Я хорошо помнил - в чемодан. Так и сказал.
- Наверно, кто-нибудь из ребят пошутил,- предположил я.
- Ничего себе шуточка! Впрочем, может быть, ты и прав.- Чувствовалось, он схватился за мои слова, как утопающий за соломинку.
- Самарин предупреждал - все равно отберет,- сказал я.
Волков прошелся по комнате, засунув руки в карманы, пнул ногой чемодан.
- Только не он! Лейтенант в таких делах слишком... как бы это сказать...
- Щепетильный?
- Вот-вот.- Волков кинул взгляд на кровать Жилина.
Я вспомнил, как посмотрел Жилин на «парабеллум», и сказал:
- Между прочим, он нехорошо смотрел на твою «пушку».
Волков сел на подоконник, поболтал ногой.
- Но если вдуматься, разве дурак он? Его же первого заподозрят, поскольку новенький он, Это Жилин должен был учесть.
Самарин - он появился минут через пять - не на шутку встревожился, когда Волков рассказал ему о пропаже.
- Страшней всего не сама кража,- сказал лейтенант,- хотя, это, конечно, мерзость, а то, что «парабеллум» сейчас неизвестно в чьих руках и для чего украден, тоже неизвестно.
- Жилин спер - больше некому! - заявил я.
Послышались шаги, вошел Гермес - радостный, сияющий.

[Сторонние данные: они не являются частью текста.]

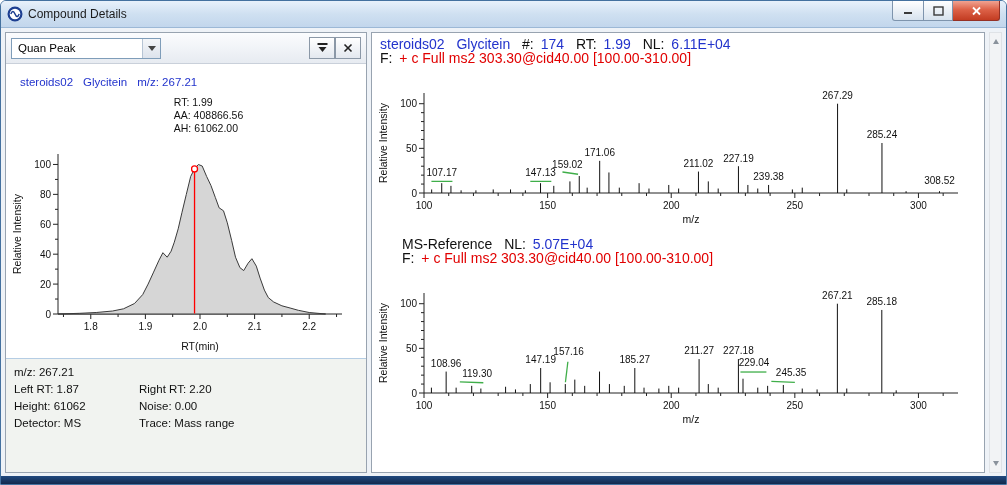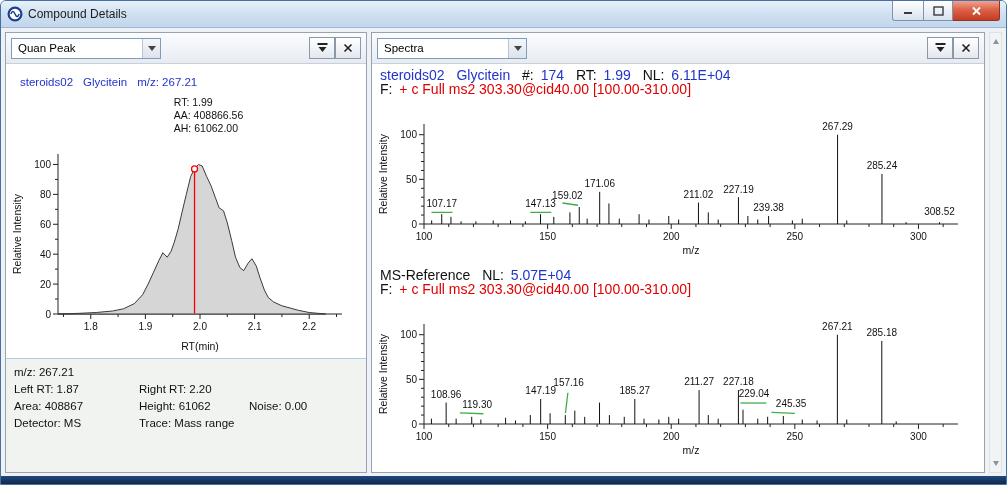"Spectra" div.panel-toolbar { html: <div> <div> <span>Spectra</span> <span> <span></span> </span> </div> <div></div> <button> <svg> <rect></rect> <path></path> </svg> </button> <button> <svg> <line></line> <line></line> </svg> </button> </div> -> none }
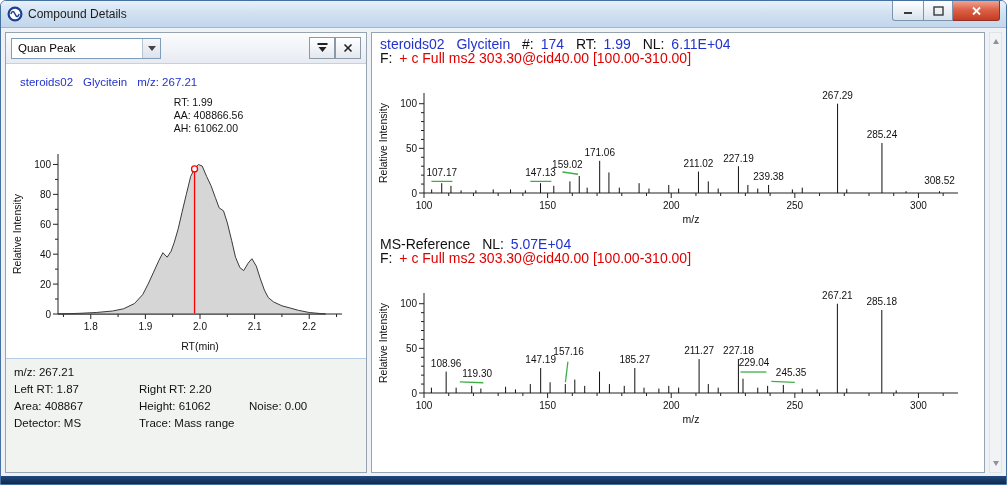"MS-Reference NL: 5.07E+04" .spec-header.second { margin-left: none -> 22px }
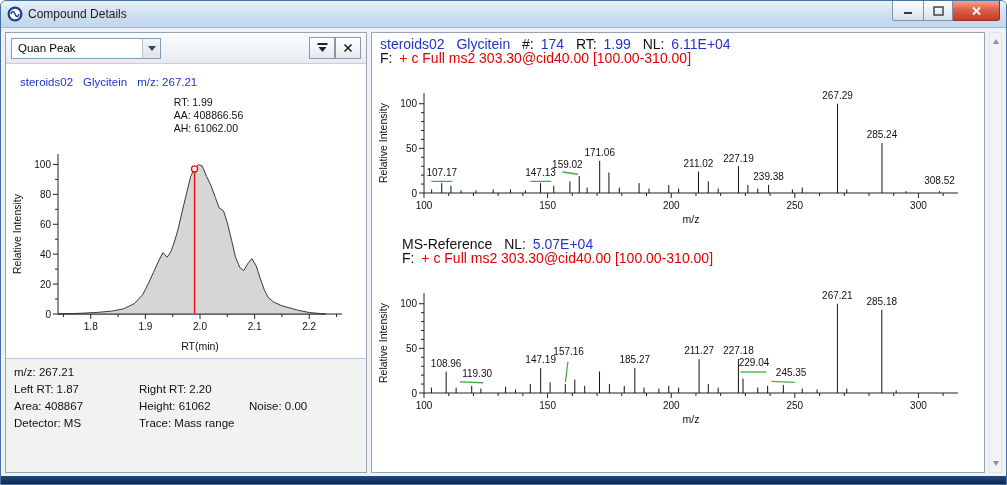"Area: 408867" span { html: <span>Area: 408867</span> -> none }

- Перевод получил! - выпалил он,
Гермес получал переводы часто. Кроме отца, ему присылали деньги родственники. Он никогда не утаивал от нас ни копейки. Отдавая деньги Волкову, просил:
- Купи сегодня чего-нибудь вкусненького - рахат-лукума, например, или халвы.
Гермес был сладкоежкой, и мы снисходительно усмехались, когда он наваливался на сладости, которые иногда покупал ему Волков. Я тоже любил конфеты и все прочее, но не признавался в этом, говорил, подражая Волкову, что сладости - тьфу, что для мужчины главное - мясо. Обычно я шумно радовался, когда у нас появлялись деньги, а на этот раз даже сердце не екнуло.
- Неприятности? - заволновался Гермес.
- И еще какие,- сказал я.- У Волкова «пушку» сперли!
- Это Жилин,- сказал Гермес.
- Больше некому.
- Почему так решил? - Волков устремил на Гермеса цепкий, подозрительный взгляд.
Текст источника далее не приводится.